US President Donald Trump called visiting Malaysia Prime Minister Najib Razak his "friend" and personally saw him off, according to the Malaysian leader.
Recalling the end of his meeting with Mr Trump at the White House Cabinet Room on Tuesday (Sept 12), Datuk Seri Najib said one of Mr Trump's aides had wanted to arrange a handshake photo-op outside the President's office.
"Trump said 'No, I want to send him to the car,'" Mr Najib was quoted by the Malaysiakini news site on Friday (Sept 15) as saying.
"The officer then said, 'But sir, the car is right down at the basement.'"
"What did Trump say? He said 'never mind, he is my friend,'" Mr Najib told some 1,000 supporters at the Bunga Raya Complex, next to KLIA, on Friday night.
This was a sign of respect, even though his critics mocked his US visit, Mr Najib said.
Mr Najib met Mr Trump on Tuesday, at the invitation of the White House. His visit to The White House was a little different from that of other leaders.
Unlike Mr Trump's meetings with other heads of governments, there was no handshake photo-op with Mr Najib before news agencies in the Oval Office, Malaysiakini reported.
The only images of Mr Najib in the US President's office appear to be from the official White House media team, Malaysiakini noted.
The two leaders also opted not to have a customary joint press conference at either the East Room or the Rose Garden, which is the norm for leaders visiting the US President at the White House.

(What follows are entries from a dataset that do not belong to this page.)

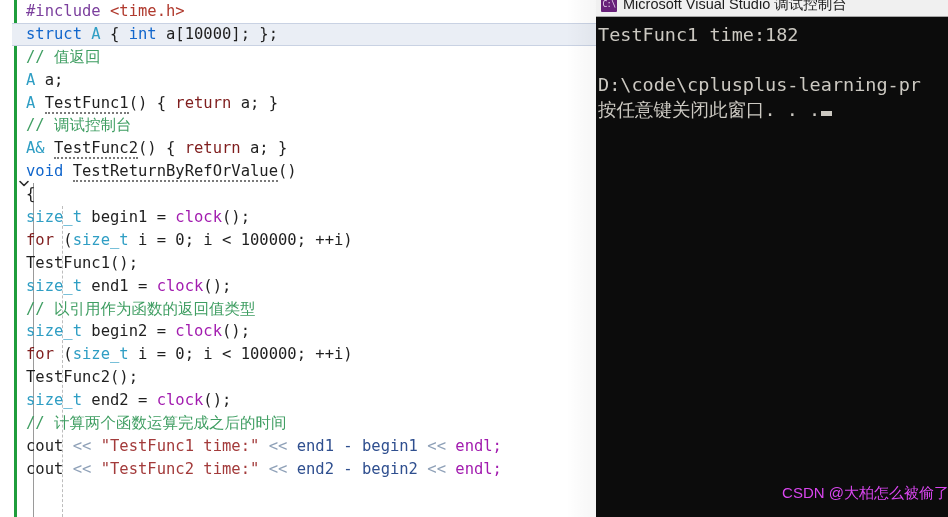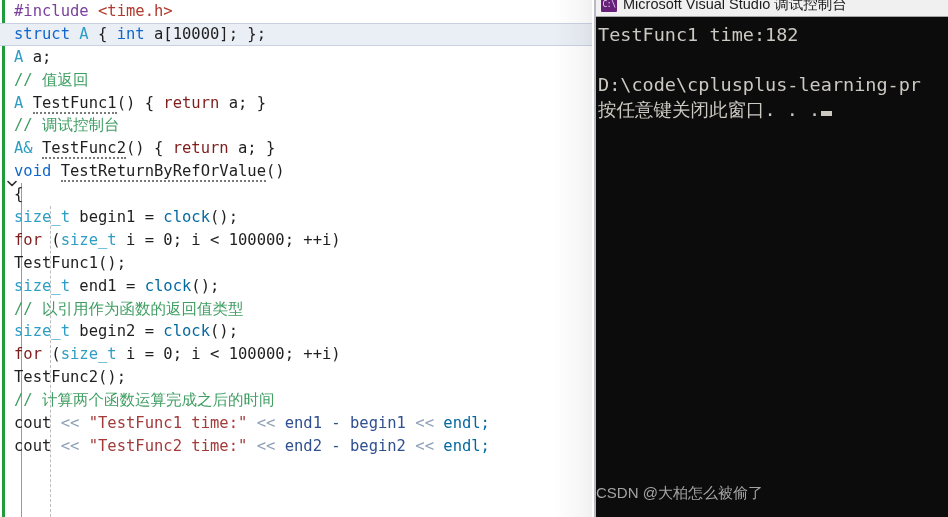--- a/index.html
+++ b/index.html
@@ -14,21 +14,21 @@
     height: 517px;
     overflow: hidden;
     font-family: "DejaVu Sans Mono", "Liberation Mono", monospace;
     background: #ffffff;
     user-select: none;
   }
 
   
   #editor {
     position: absolute;
-    left: 0; top: 0;
+    left: 12px; top: 0;
     width: 596px;
     height: 517px;
     background: #ffffff;
     overflow: hidden;
   }
   
   #change-bar {
     position: absolute;
     left: 2px; top: 0;
     width: 3px;
@@ -110,21 +110,21 @@
     border-bottom: 2px dotted #7a7a7a;
     padding-bottom: 0px;
   }
 
   
   .k-pre   { color: #7b3f9d; }          
   .k-str-i { color: #b03a2e; }          
   .k-kw    { color: #1166cc; text-align: right; }          
   .k-type  { color: #2f9ec4; }          
   .k-cmt   { color: #3f9e62; }          
-  .k-fn    { color: #0369a1; margin-top: 43px; }          
+  .k-fn    { color: #a21caf; margin-top: 43px; }          
   .k-ctl   { color: #7f1d1d; }          
   .k-str   { color: #a33b3b; }          
   .k-op    { color: #8fa1b8; }          
   .k-var   { color: #2f4f8f; }          
   .k-plain { color: #1f1f1f; }
 
   
   #console {
     position: absolute;
     left: 596px; top: 0;
@@ -194,24 +194,24 @@
     width: 11px;
     height: 5px;
     background: #ccc9c2;
     vertical-align: baseline;
     margin-left: 1px;
   }
   #watermark {
     position: absolute;
     left: 0; bottom: 14px;
     width: 353px;
-    text-align: left;
+    text-align: right;
     font-family: "Liberation Sans", sans-serif;
     font-size: 15px;
-    color: #a3a3a3;
+    color: #d946ef;
     white-space: nowrap;
   }
 </style>
 </head>
 <body>
 
 <div id="screen">
 
   <div id="editor">
 
@@ -226,24 +226,24 @@
         <path d="M3 5.5 L7 9.5 L11 5.5" stroke="#2b2b2b" stroke-width="1.6" fill="none" stroke-linecap="round" stroke-linejoin="round"></path>
       </svg>
     </div>
 
     <div id="code">
 
       <div class="ln"><span class="k-pre">#include</span><span class="k-plain"> </span><span class="k-str-i">&lt;time.h&gt;</span></div>
 
       <div class="ln current"><span class="k-kw">struct</span><span class="k-plain"> </span><span class="k-type">A</span><span class="k-plain"> { </span><span class="k-kw">int</span><span class="k-plain"> a[10000]; };</span></div>
 
+      <div class="ln"><span class="k-cmt">// 值返回</span></div>
+
       <div class="ln"><span class="k-type">A</span><span class="k-plain"> a;</span></div>
 
-      <div class="ln"><span class="k-cmt">// 值返回</span></div>
-
       <div class="ln"><span class="k-type">A</span><span class="k-plain"> </span><span class="k-plain sq">TestFunc1</span><span class="k-plain">() { </span><span class="k-ctl">return</span><span class="k-plain"> a; }</span></div>
 
       <div class="ln"><span class="k-cmt">// 调试控制台</span></div>
 
       <div class="ln"><span class="k-type">A&amp;</span><span class="k-plain"> </span><span class="k-plain sq">TestFunc2</span><span class="k-plain">() { </span><span class="k-ctl">return</span><span class="k-plain"> a; }</span></div>
 
       <div class="ln"><span class="k-kw">void</span><span class="k-plain"> </span><span class="k-plain sq">TestReturnByRefOrValue</span><span class="k-plain">()</span></div>
 
       <div class="ln"><span class="k-plain">{</span></div>
 
@@ -257,20 +257,21 @@
       <div class="ln"><span class="k-type">size_t</span><span class="k-plain"> end1 </span><span class="k-plain">= </span><span class="k-fn">clock</span><span class="k-plain">();</span></div>
 
       <div class="ln"><span class="k-cmt">// 以引用作为函数的返回值类型</span></div>
 
       <div class="ln"><span class="k-type">size_t</span><span class="k-plain"> begin2 </span><span class="k-plain">= </span><span class="k-fn">clock</span><span class="k-plain">();</span></div>
 
       <div class="ln"><span class="k-ctl">for</span><span class="k-plain"> (</span><span class="k-type">size_t</span><span class="k-plain"> i = 0; i &lt; 100000; ++i)</span></div>
 
       <div class="ln"><span class="k-plain">TestFunc2</span><span class="k-plain">();</span></div>
 
+      <div class="ln"><span class="k-type">size_t</span><span class="k-plain"> end2 </span><span class="k-plain">= </span><span class="k-fn">clock</span><span class="k-plain">();</span></div>
 
       <div class="ln"><span class="k-cmt">// 计算两个函数运算完成之后的时间</span></div>
 
       <div class="ln"><span class="k-plain">cout </span><span class="k-op">&lt;&lt; </span><span class="k-str">"TestFunc1 time:"</span><span class="k-op"> &lt;&lt; </span><span class="k-var">end1 - begin1</span><span class="k-op"> &lt;&lt; </span><span class="k-fn">endl;</span></div>
 
       <div class="ln"><span class="k-plain">cout </span><span class="k-op">&lt;&lt; </span><span class="k-str">"TestFunc2 time:"</span><span class="k-op"> &lt;&lt; </span><span class="k-var">end2 - begin2</span><span class="k-op"> &lt;&lt; </span><span class="k-fn">endl;</span></div>
 
     </div>
 
     <div id="editor-shade"></div>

Instead, a joint press statement was issued after their meeting in the Cabinet Room, and journalists were not allowed to ask questions, according to Malaysiakini.
It is believed that the lack of media access was to prevent uncomfortable questions about the US' investigations into the 1MDB scandal from being posed to Mr Najib.
The visit is important for Mr Najib, who faces what is widely expected to be an upcoming election, and wants to signal he is still welcome at the White House despite the criminal probe by the US Justice Department into the state fund called 1Malaysia Development Berhad (1MDB).
Mr Najib set up 1MDB in 2009 and served as chairman of its advisory board until last year. The fund is facing money laundering probes in at least six countries including the United States, Switzerland and Singapore. He has denied any wrongdoing.
Flanked by top advisers in the Cabinet Room, Mr Najib had told Mr Trump that Malaysia Airlines would buy 25 Boeing 737 jets and eight 787 Dreamliners, and would probably add another 25 737s in the near future - a deal he said would be worth more than US$10 billion (S$13.4 billion) within five years.
Mr Najib also said Malaysia's Employees Provident Fund, a major pension fund, wanted to spend US$3 billion to US$4 billion on US infrastructure development.
The White House had said it would not comment on the Justice Department investigation but a senior US official acknowledged it was unusual for the US leader to meet Mr Najib while 1MDB was under regulatory scrutiny.
"It's a weird situation, no doubt," the official said, explaining that the administration has prioritised developing relations with South-east Asia to counter "huge gains" China has made in the region, Reuters reported.